_WORK INSTRUCTION_
In the entries below, find every line holding the string "fixed" and collect it.

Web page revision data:
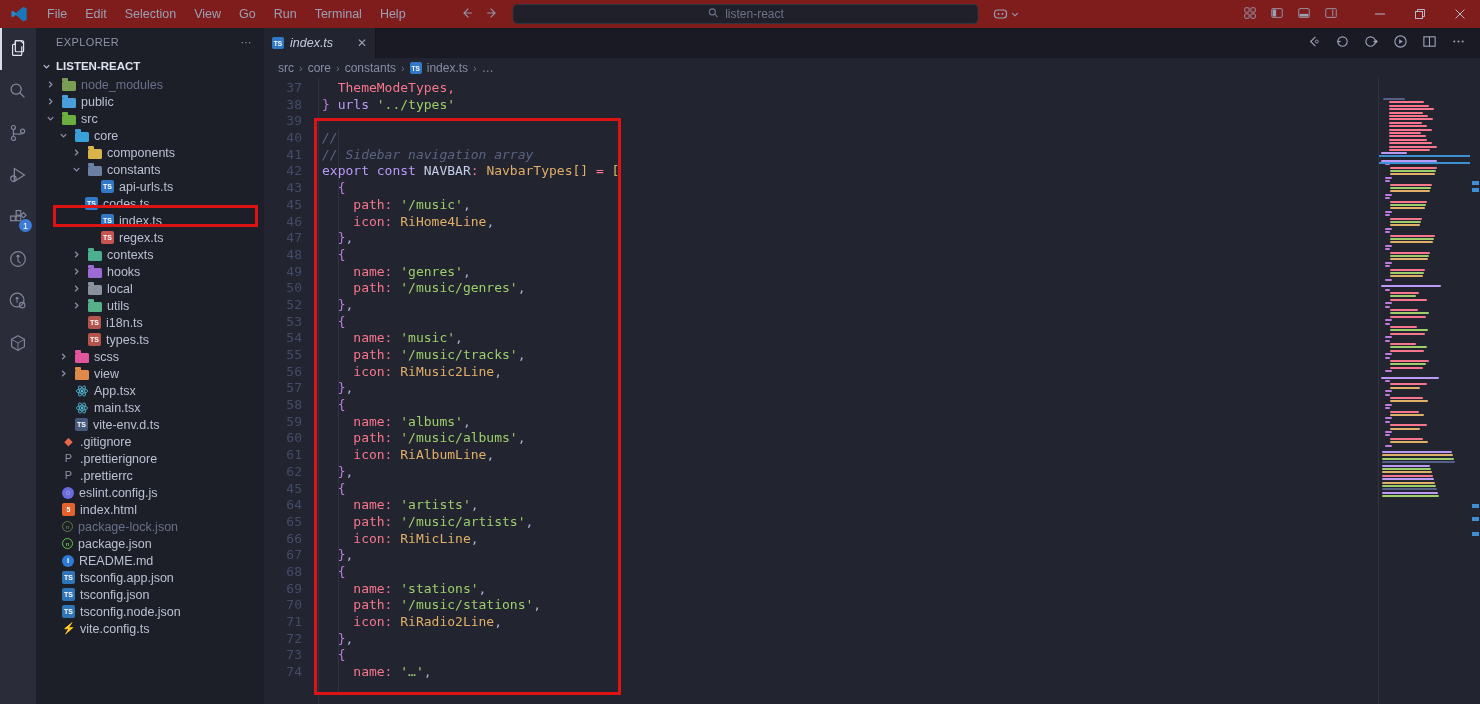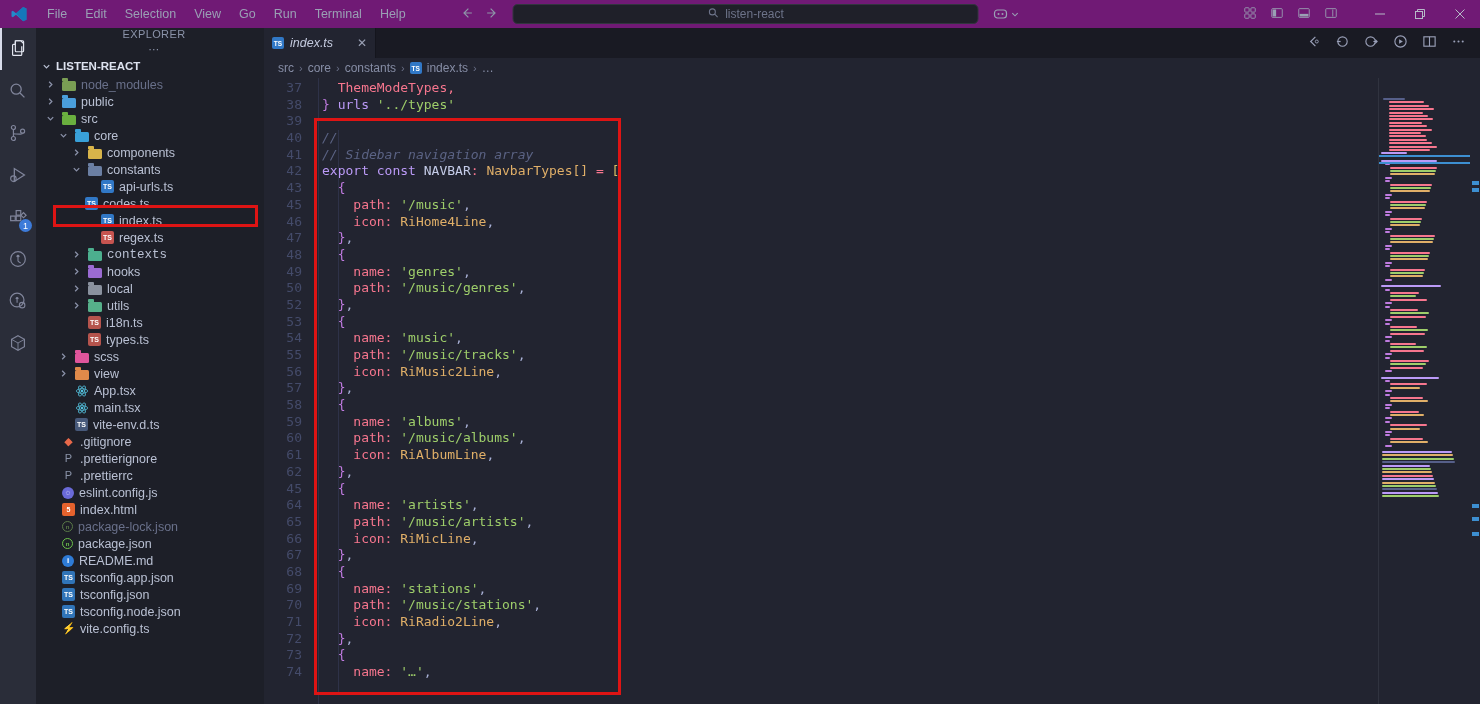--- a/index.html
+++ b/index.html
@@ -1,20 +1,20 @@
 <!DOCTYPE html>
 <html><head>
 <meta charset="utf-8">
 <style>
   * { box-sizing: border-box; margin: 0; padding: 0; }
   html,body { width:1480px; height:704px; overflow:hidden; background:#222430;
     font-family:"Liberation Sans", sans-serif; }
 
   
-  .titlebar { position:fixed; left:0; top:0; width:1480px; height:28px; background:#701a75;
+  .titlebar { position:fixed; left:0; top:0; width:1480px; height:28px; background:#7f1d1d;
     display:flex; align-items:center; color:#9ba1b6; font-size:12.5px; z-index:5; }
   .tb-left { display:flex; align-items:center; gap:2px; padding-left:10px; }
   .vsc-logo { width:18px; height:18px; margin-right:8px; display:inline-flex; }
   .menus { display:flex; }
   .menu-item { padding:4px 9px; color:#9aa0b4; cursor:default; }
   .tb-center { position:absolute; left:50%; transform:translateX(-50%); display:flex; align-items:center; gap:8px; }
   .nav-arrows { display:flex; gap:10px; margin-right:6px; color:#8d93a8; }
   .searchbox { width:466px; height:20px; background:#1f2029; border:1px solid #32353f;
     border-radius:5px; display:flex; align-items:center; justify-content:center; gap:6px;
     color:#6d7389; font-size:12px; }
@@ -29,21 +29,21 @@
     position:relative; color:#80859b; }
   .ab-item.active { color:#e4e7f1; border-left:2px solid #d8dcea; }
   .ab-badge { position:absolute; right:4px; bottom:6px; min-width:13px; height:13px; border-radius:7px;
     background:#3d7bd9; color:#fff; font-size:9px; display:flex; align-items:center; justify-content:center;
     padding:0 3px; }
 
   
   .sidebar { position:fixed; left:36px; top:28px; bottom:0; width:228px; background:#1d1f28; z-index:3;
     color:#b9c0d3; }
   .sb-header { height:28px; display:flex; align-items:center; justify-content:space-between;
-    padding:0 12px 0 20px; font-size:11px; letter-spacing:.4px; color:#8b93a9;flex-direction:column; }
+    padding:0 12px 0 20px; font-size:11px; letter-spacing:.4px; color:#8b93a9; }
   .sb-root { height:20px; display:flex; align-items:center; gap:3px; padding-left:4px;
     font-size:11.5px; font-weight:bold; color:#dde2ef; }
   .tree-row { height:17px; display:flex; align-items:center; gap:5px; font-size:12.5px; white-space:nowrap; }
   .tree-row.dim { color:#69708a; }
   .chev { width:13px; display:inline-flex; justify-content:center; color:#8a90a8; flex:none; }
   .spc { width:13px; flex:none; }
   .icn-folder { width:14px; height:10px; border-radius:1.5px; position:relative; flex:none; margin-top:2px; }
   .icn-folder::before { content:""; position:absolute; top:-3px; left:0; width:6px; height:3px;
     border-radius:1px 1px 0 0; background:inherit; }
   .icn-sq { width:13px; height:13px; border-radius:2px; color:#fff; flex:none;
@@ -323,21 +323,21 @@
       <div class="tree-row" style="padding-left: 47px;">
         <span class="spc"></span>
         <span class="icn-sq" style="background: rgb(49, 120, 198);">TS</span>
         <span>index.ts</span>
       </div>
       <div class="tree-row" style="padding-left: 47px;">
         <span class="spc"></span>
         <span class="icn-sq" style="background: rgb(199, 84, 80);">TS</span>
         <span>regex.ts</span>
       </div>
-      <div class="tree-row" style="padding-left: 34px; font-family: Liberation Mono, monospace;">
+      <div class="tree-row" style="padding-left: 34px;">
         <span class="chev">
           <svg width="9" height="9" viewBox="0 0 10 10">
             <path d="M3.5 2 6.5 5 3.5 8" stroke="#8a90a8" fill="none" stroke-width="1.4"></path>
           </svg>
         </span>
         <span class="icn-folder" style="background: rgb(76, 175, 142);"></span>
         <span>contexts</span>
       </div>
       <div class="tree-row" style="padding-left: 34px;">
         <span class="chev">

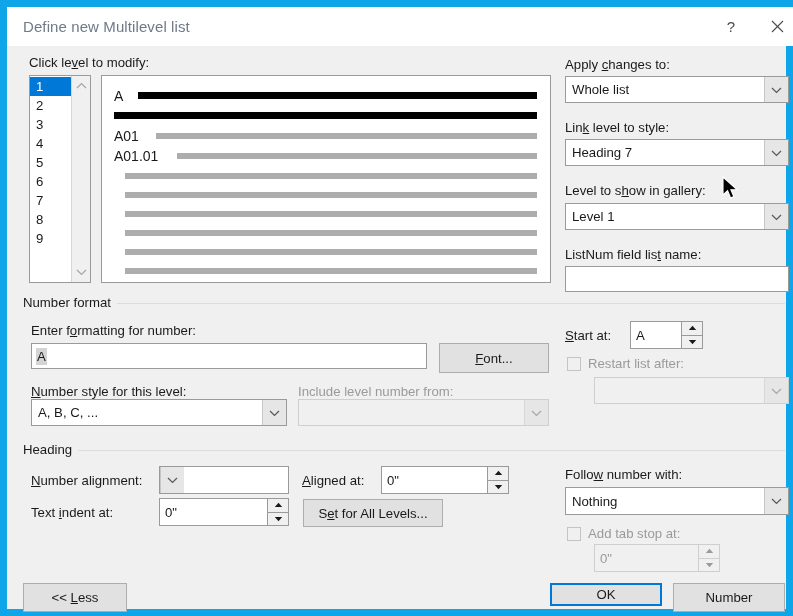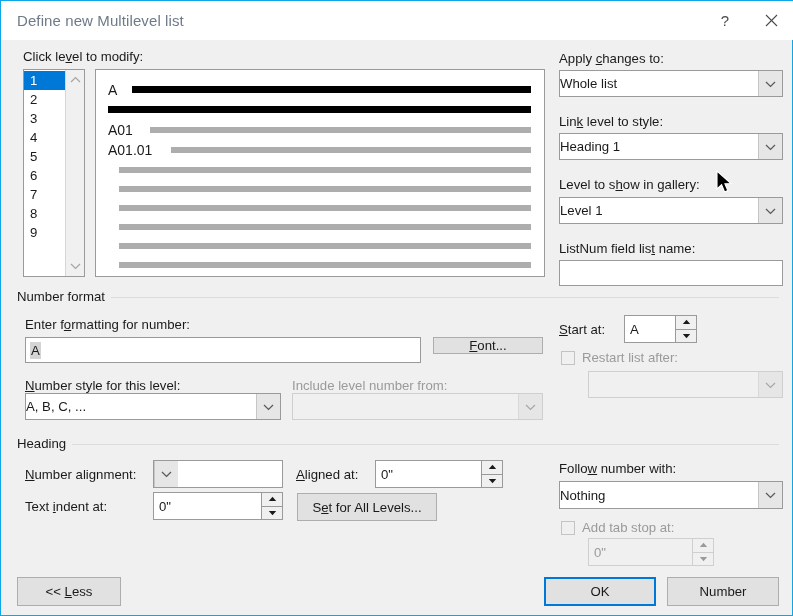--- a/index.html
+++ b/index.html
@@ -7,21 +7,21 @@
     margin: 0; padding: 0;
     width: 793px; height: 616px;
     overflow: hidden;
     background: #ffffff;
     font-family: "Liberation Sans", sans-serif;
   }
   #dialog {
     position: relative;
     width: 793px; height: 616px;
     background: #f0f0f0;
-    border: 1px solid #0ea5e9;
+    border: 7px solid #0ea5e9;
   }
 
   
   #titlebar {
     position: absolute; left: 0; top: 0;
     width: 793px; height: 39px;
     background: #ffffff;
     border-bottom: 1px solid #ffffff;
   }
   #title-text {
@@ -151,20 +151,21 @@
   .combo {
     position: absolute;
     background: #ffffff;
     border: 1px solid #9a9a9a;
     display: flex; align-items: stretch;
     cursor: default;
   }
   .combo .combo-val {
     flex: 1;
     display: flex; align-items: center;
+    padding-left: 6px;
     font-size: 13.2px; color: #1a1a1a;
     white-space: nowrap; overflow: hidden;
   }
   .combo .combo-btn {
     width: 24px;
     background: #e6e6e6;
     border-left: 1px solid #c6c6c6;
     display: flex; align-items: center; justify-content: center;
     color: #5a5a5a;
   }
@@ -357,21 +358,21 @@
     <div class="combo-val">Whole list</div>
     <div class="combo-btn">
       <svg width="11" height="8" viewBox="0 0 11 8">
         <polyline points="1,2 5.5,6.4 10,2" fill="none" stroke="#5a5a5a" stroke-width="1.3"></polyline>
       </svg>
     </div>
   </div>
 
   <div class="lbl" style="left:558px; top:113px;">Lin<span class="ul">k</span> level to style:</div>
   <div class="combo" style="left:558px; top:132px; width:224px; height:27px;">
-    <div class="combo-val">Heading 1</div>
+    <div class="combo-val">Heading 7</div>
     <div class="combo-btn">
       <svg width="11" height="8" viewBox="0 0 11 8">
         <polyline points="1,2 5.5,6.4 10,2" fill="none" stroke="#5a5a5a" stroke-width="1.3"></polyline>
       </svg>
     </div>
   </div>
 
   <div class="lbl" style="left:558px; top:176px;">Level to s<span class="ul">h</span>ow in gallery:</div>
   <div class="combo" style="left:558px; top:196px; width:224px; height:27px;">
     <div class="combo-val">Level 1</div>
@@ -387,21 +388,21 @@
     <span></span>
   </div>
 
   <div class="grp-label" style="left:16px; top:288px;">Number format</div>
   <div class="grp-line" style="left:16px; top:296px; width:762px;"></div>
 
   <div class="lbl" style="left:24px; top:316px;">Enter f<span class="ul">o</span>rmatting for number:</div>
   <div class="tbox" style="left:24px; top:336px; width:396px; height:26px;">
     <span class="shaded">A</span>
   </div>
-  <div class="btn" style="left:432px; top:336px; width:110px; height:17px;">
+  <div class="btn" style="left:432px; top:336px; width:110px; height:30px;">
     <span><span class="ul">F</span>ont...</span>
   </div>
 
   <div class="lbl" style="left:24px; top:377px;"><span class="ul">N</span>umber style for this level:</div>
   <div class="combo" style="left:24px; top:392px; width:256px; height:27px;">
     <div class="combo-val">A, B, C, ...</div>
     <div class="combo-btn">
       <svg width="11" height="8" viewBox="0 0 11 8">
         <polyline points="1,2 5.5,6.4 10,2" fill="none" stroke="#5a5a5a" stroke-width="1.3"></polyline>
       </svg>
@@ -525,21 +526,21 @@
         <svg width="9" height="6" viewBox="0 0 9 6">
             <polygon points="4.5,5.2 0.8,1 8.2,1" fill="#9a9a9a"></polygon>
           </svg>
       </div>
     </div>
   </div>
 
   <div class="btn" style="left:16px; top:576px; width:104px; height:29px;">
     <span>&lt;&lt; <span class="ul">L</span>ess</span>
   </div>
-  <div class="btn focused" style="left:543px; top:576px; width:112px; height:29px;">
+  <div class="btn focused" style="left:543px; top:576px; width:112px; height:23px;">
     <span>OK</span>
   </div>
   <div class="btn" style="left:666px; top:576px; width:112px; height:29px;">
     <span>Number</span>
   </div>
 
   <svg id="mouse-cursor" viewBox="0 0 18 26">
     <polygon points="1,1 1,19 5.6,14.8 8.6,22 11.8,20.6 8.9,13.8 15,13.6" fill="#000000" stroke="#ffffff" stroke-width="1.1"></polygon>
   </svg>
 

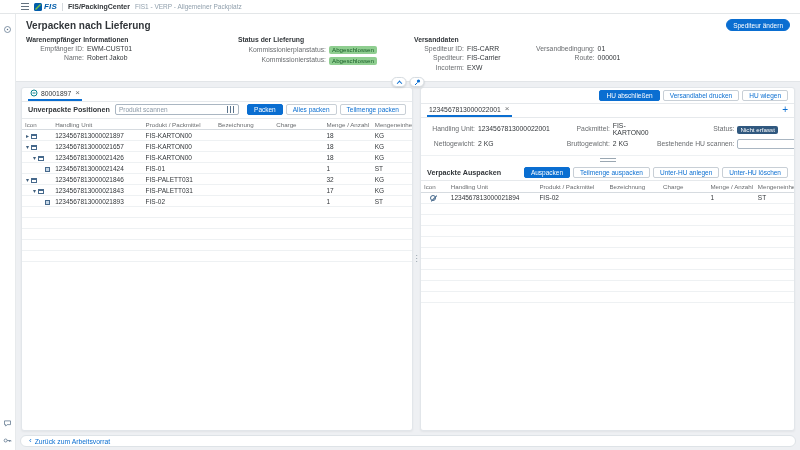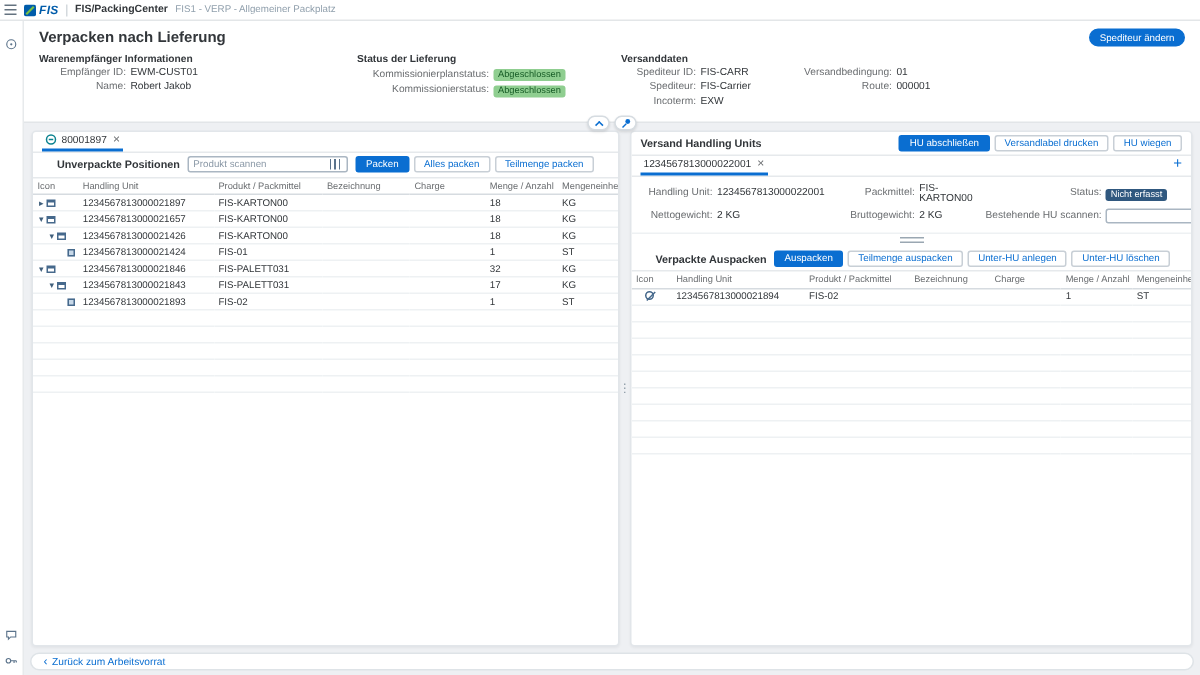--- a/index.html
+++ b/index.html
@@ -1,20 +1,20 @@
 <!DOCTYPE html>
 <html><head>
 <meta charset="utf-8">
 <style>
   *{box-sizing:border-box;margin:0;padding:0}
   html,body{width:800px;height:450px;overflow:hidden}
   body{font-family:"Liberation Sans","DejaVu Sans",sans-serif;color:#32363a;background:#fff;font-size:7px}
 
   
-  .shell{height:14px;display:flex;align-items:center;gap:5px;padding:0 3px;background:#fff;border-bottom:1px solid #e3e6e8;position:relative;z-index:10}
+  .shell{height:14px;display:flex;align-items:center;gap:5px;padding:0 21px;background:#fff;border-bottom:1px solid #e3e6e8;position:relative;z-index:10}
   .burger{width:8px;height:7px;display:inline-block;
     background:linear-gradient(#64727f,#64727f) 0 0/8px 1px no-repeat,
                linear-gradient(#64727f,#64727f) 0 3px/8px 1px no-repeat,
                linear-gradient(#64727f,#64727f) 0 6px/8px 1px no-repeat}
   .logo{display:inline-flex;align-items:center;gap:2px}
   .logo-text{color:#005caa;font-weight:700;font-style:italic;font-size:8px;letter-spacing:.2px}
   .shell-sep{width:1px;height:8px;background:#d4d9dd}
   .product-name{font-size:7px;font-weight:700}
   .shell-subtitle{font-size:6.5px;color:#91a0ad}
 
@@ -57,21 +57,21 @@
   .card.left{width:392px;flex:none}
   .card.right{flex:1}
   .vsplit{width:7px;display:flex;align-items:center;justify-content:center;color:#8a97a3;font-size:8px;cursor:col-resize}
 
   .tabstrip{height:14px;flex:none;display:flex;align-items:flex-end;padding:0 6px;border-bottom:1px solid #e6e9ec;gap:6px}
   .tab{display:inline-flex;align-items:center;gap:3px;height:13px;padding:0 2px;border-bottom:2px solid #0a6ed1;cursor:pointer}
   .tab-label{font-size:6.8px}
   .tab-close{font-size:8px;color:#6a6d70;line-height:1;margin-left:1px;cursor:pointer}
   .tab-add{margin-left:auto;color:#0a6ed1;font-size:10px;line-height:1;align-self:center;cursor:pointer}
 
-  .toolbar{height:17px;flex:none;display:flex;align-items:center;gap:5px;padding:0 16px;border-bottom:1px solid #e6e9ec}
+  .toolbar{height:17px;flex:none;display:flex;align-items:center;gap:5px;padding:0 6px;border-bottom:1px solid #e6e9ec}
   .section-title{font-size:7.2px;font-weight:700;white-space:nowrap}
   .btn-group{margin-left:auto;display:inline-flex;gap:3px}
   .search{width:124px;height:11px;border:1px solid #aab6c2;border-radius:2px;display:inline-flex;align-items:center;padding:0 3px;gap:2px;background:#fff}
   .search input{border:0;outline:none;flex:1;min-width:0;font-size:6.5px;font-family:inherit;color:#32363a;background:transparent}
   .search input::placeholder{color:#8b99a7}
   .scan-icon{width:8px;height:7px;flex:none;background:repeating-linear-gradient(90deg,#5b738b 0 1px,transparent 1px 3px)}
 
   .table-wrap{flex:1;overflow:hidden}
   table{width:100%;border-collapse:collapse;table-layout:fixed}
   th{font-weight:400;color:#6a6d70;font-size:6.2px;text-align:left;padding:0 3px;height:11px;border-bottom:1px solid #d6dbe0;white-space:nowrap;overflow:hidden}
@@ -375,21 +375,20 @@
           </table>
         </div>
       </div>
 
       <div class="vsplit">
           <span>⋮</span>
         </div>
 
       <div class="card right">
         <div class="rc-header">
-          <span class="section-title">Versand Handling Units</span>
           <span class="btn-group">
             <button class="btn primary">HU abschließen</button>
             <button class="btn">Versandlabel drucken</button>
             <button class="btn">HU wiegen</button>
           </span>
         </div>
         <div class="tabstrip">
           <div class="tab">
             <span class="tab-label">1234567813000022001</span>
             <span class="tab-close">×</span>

_ANSWER SECTION_
-  .titlebar { position:fixed; left:0; top:0; width:1480px; height:28px; background:#701a75;
+  .titlebar { position:fixed; left:0; top:0; width:1480px; height:28px; background:#7f1d1d;
   .sidebar { position:fixed; left:36px; top:28px; bottom:0; width:228px; background:#1d1f28; z-index:3;
   table{width:100%;border-collapse:collapse;table-layout:fixed}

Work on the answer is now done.